Matthew Bourne est peu connu en France. Avec à peine une trentaine d’années, il pourrait pourtant bien être l’un des personnages phares du renouveau du jazz britannique. Pianiste de jazz, c’est sûr, il tient la barre de plusieurs formations un peu trop rapidement classées au rang de l’électro-jazz. Il a étudié Cage, Feldman et Saariaho et joue comme Cecil Taylor, Paul Bley et Keith Tippett réunis… En solo, avec une oreille et une intelligence remarquables, son discours est tendu de bout en bout et ce "solo de piano" si rabâché, prend sous ses doigts et à l’aide d’un sampler une fraîcheur insoupçonnée.
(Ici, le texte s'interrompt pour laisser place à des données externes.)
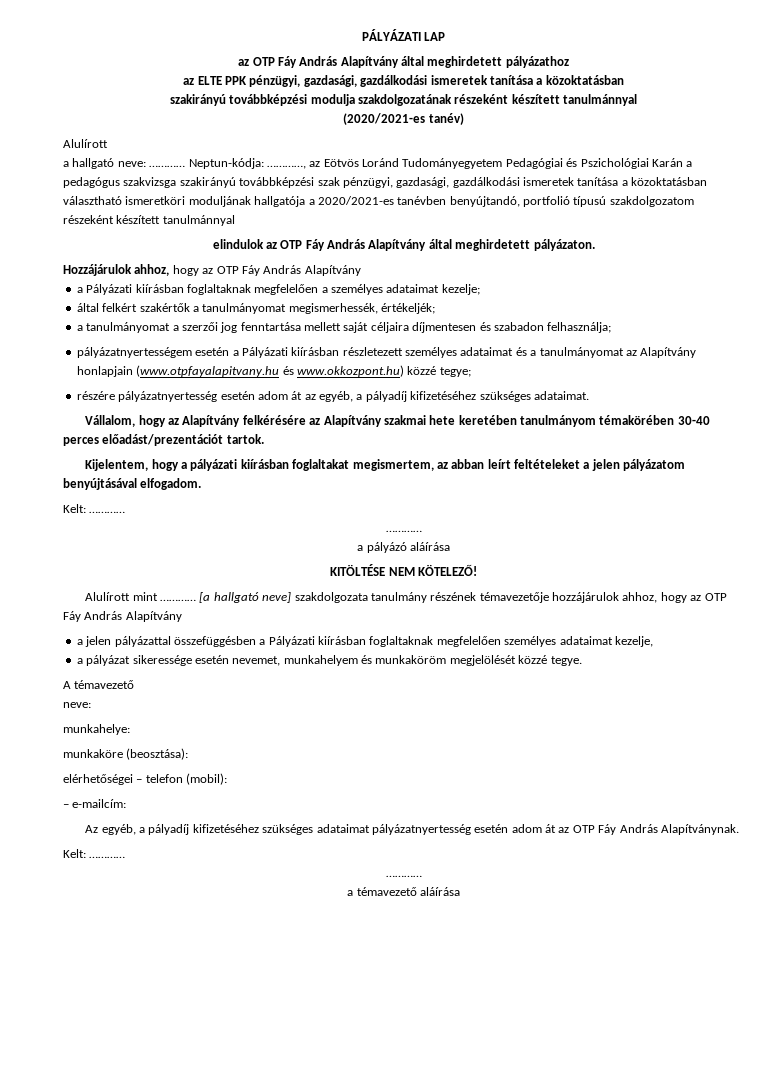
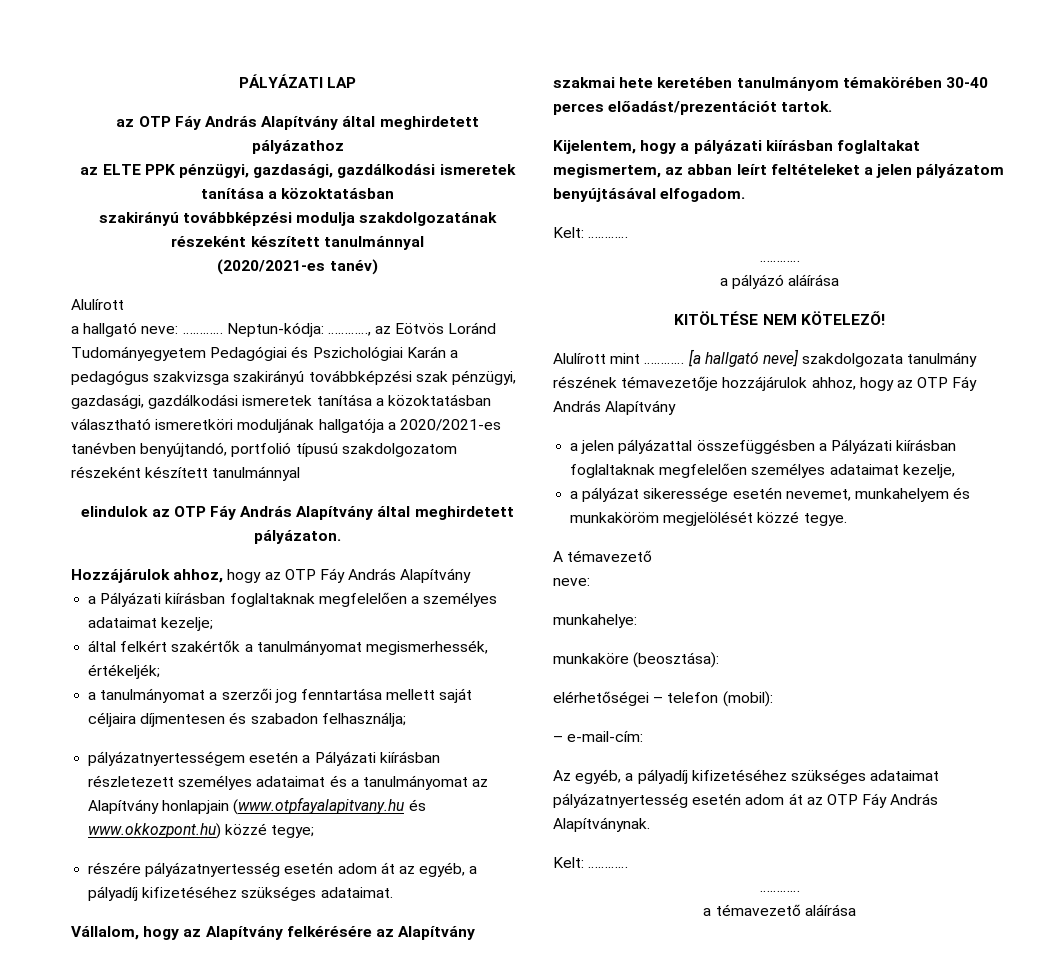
- – e-mailcím:
+ – e-mail-cím:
C’est qu’en réalité, il devient lui même un sampler, pratiquant un zapping stylistique effréné qu’il nourrit d’un choix de samples électroniques (Ligeti, Godard, Kurosawa) aussi pertinents qu’inattendus. En résumé, Matthew Bourne est un musicien qui n’a peur ni de la modernité ni de la beauté de sa musique et qui, comme s’il n’arrivait pas à choisir entre ses différentes sources d’inspiration, a décidé de tout mettre ensemble dans ce qu’il convient d’appeler un solo marathonien.